From the very beginning of the Islamic revolution in 1979, Iran has seized embassies, held hostages, assassinated diplomats, targeted civilians, hijacked planes and ships, stoned women and used children as human shields on the battlefield. Its leaders openly deny the Holocaust, blame the U.S. government for 9/11 and fantasize about the soon-coming destruction of Israel.

Iran is also the number one state sponsor of terrorism. Its proxies have murdered and maimed U.S. soldiers on battlefields in Lebanon, Iraq, Afghanistan—and who knows where else.

This is the history lesson Israeli Prime Minister Benjamin Netanyahu wanted the aipac audience to be reminded of on Monday, the day after President Obama’s speech. “Ladies and gentlemen,” he said, “if it looks like a duck, walks like a duck, and quacks like a duck, then what is it? That’s right, it’s a duck—but this duck is a nuclear duck.”

Of course, the best outcome would be if Iran willingly abandoned its nuclear weapons program, Netanyahu added. But it hasn’t happened! For 10 years, the international community, led by the United States, has tried diplomacy. For the past six years, the West has applied sanctions, only to have them undermined by nations like Russia, China and Japan.

None of it has worked.

The prime minister then laid out his case for an Israeli strike on Iran: “Israel has waited patiently for the international community to resolve this issue. We’ve waited for diplomacy to work. We’ve waited for sanctions to work. None of us can afford to wait much longer. As prime minister of Israel, I will never let my people live under the shadow of annihilation.”

Despite the campaign rhetoric we can expect from the Obama administration over the next nine months, these two aipac speeches, along with the events of the past three years, illustrate just how wide the ideological divide is between Israel and the United States.

This reality, prophesied in the Bible, is setting the scene for a dramatic escalation in end-time events. In Zechariah 11:14, God said He would “break the brotherhood between Judah [modern-day Israel] and Israel [primarily the United States and Britain].”
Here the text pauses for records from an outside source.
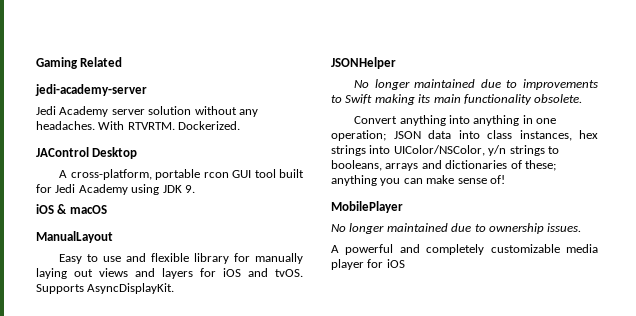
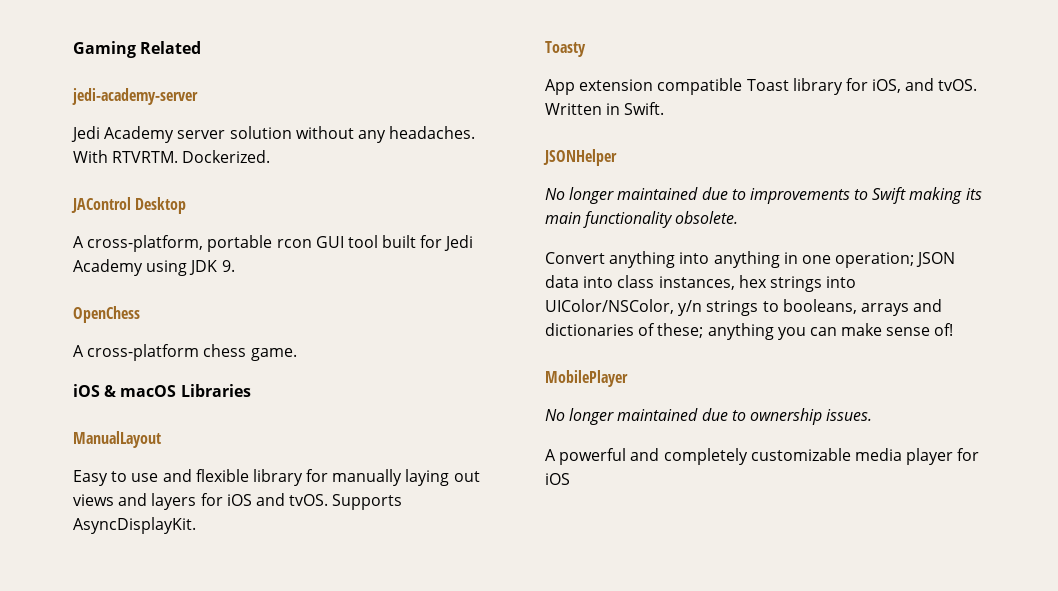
+ OpenChess
+ A cross-platform chess game.
- iOS & macOS
+ iOS & macOS Libraries
+ Toasty
+ App extension compatible Toast library for iOS, and tvOS. Written in Swift.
Israel may try to go it alone for a little while. If Israel does strike Iran, however, we can be certain that it will not be successful in eliminating the Iranian threat. Whether it takes action or not, we can expect Iran to only grow more belligerent and pushier—effectively bringing on a more severe crisis down the road. An Israeli strike may buy the Jews some time—or it may hasten the Islamist push for Jerusalem.

Ultimately, Bible prophecy reveals, Israel will seek outside help to counter its radical Islamic enemies. But it won’t look to the U.S. Numerous prophecies point to the Jewish nation going to the Assyrians (study Germany and the Holy Roman Empire for proof of who they are today) for protection in the end time. Hosea, for example, talks of Judah sending to King Jareb of Assyria for help (Hosea 5:13). Ezekiel prophesies of Jerusalem doting on the Assyrians as “lovers” (Ezekiel 23).
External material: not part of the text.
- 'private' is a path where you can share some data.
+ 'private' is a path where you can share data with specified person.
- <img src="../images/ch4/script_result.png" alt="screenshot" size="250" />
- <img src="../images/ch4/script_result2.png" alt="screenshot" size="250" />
The evident divide between the leaders of America and Israel, as demonstrated in their respective aipac speeches this week, further sets the scene for the Jews to look elsewhere for support. For some time, Germany has been growing more active in the region, and relations between the two countries have been improving. We can expect Israel to move further in this direction as it becomes more desperate and its relations with America continue to fray.
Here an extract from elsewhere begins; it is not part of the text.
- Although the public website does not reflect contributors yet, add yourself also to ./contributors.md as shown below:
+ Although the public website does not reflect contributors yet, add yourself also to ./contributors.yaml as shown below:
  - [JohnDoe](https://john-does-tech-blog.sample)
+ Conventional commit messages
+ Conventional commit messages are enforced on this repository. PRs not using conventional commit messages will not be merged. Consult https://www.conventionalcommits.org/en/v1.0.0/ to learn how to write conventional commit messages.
The Jews’ need for a protector, however, is itself a result of their true problem when it comes to their safety: They will not trust God to protect them. Standing up to Iran now and going it alone will not solve their problems. Even if Washington supported them, their problems would not be resolved. And ultimately, going to Germany for help will backfire in a spectacular way.

As editor in chief Gerald Flurry writes in Hosea: Reaping the Whirlwind, “It seems the Israelis can trust their worst historical enemy, but they can’t trust God to protect them! And God is their only source of help.” Both President Obama and Prime Minister Netanyahu miss this point completely. Neither diplomacy nor an Israeli first strike will bring safety.